I love that this is another example of collaboration as well, working with the Data Science team. Speaking of the BIO5 Institute’s KEYS Research Internship, you are one of our KEYS mentors, so first, thank you for doing that for our students. We've just gotten kicked off with our KEYS program this summer. How is that going so far?
This is my first week in the lab. Yesterday, I met the KEYS students for the summer and got them set up with all the lab safety training that they needed. It’s a lot of really dense readings, and they're actually in the field. Today, they went to Maricopa Agricultural Center, where they will be working on a research project to look at volatile organic compounds and sorghum genomic varieties. They're looking at sorghum phenotypic varieties that have different growth rates, and then seeing what kinds of volatile organic compounds or VOCs are produced or consumed in the soil in response by the plants during growth over the season. So that's going to be a fun project.
For those who don't know, the KEYS program is a seven-week program that the BIO5 Institute hosts during the summer, and we bring in anywhere from 50 to 60 high school students to come in and work side by side with our labs.
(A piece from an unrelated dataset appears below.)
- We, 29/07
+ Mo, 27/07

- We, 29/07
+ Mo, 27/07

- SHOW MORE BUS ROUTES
At the end, they can report on a scientific poster of the progress that they made on their project. So thank you for taking in one of our students. Do you have a mentor that has impacted your life?
There've been quite a few people who have impacted my life at various stages of my career and well, I feel like I already mentioned them throughout.
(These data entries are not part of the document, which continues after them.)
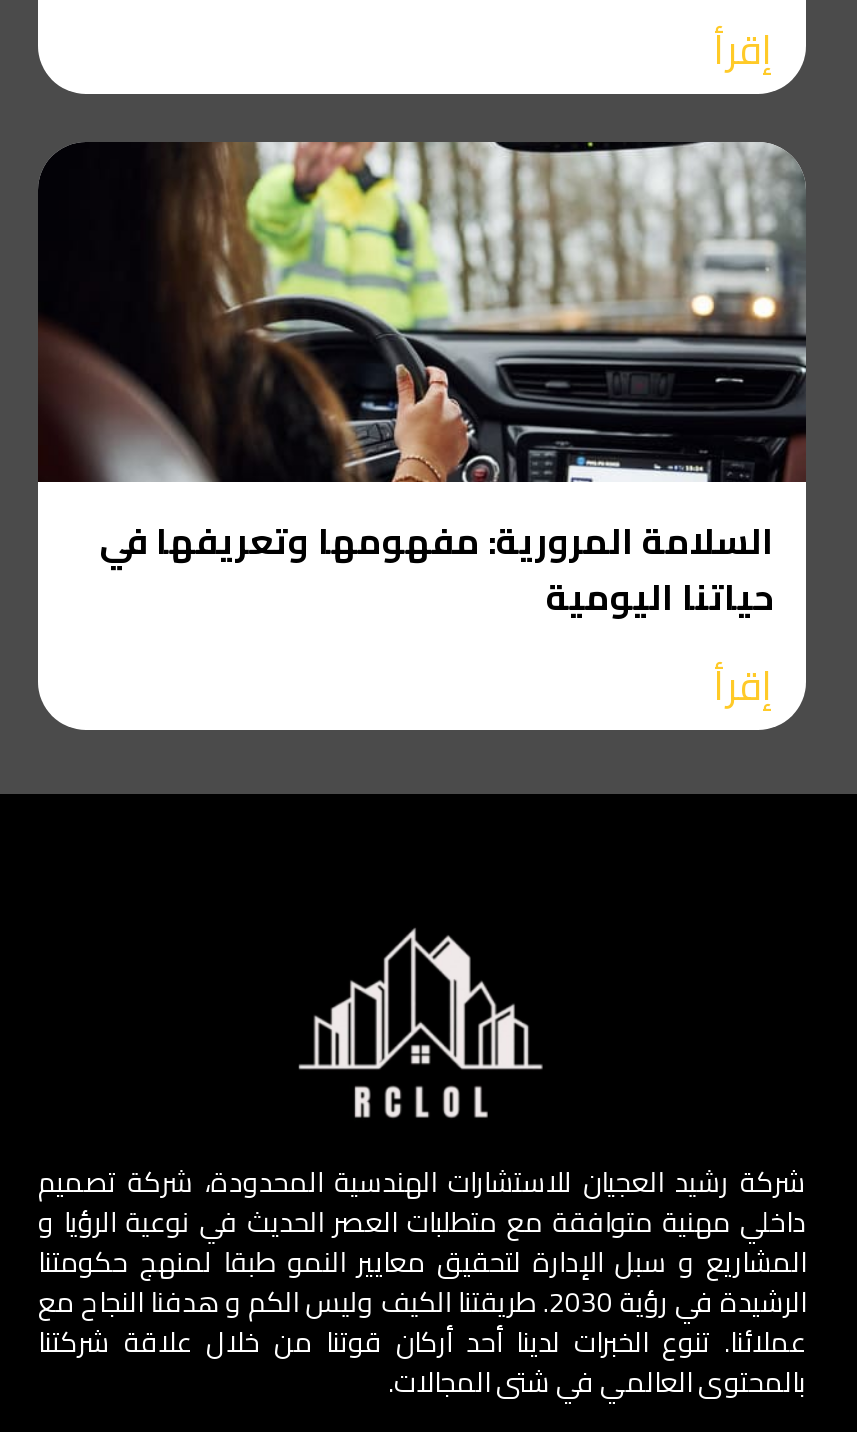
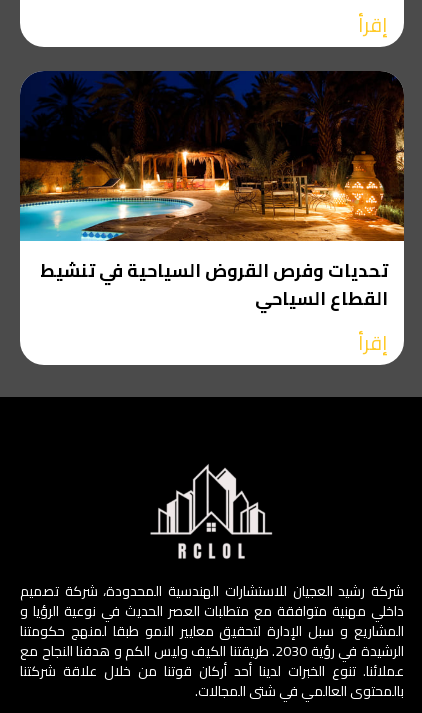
- [image]
- السلامة المرورية: مفهومها وتعريفها في
- حياتنا اليومية
+ [image]
+ تحديات وفرص القروض السياحية في تنشيط
+ القطاع السياحي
What’s next for you with regard to your research?
With regard to research, it’s continuing to develop partnerships with the city, state, county, and nonprofits locally to pivot more to working directly in the communities. Collecting data is fun, yes, looking at soil processes and soil health and tree health is fun, but also having an impact on the community is important. So spending a little bit more time gaining skills in community engagement.